__MATERIAL FOR THE TASK__
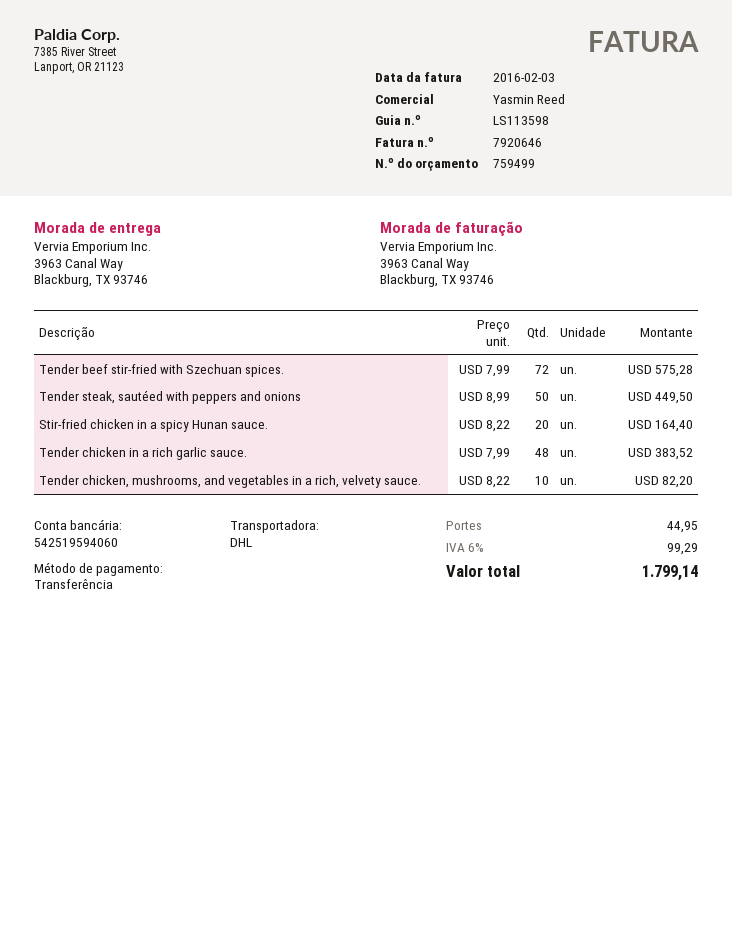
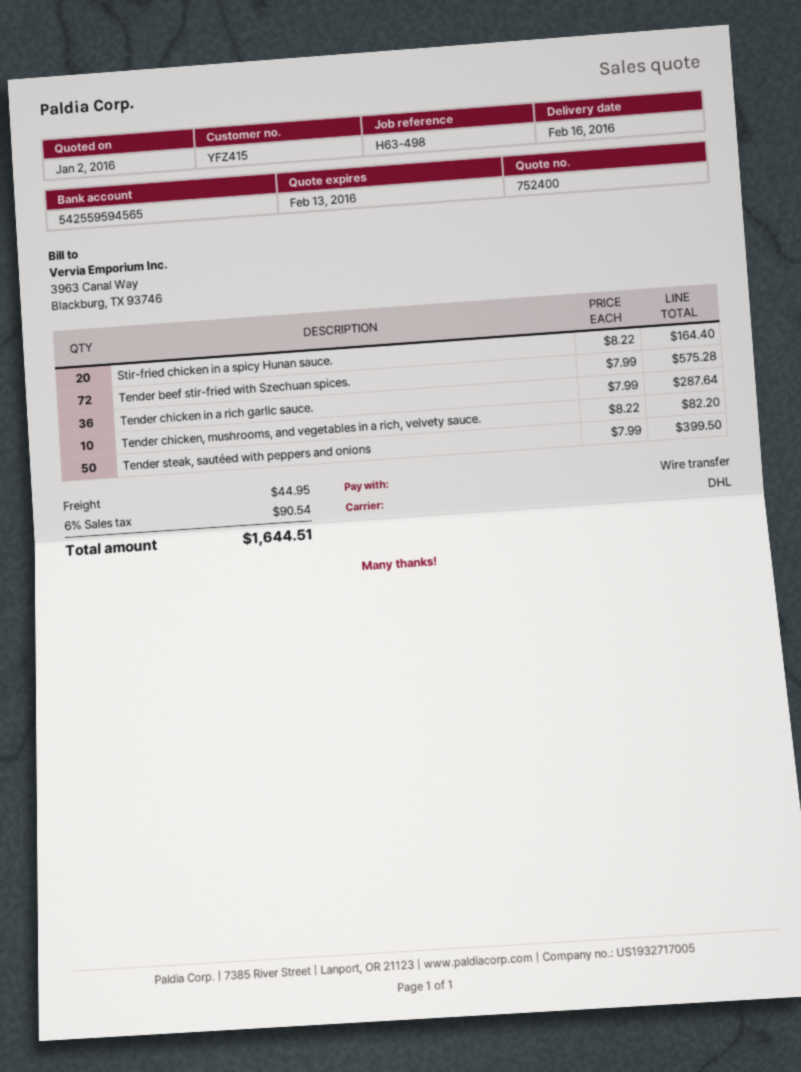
quote number: 759499 -> 752400
bank account: 542519594060 -> 542559594565
Tender steak, sautéed with peppers and onions: 50 x 8.99 = 449.50 -> 50 x 7.99 = 399.50
Tender chicken in a rich garlic sauce.: 48 x 7.99 = 383.52 -> 36 x 7.99 = 287.64
tax: 6% = 99.29 -> 6% = 90.54
total: 1799.14 -> 1644.51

__YOUR OBJECTIVE__
Quote only the lines from the line containing "Tender chicken in" through the end of the listing, please, keeping both the first and the last line.

__WRITTEN SOLUTION__
Tender chicken in a rich garlic sauce.: 48 x 7.99 = 383.52 -> 36 x 7.99 = 287.64
tax: 6% = 99.29 -> 6% = 90.54
total: 1799.14 -> 1644.51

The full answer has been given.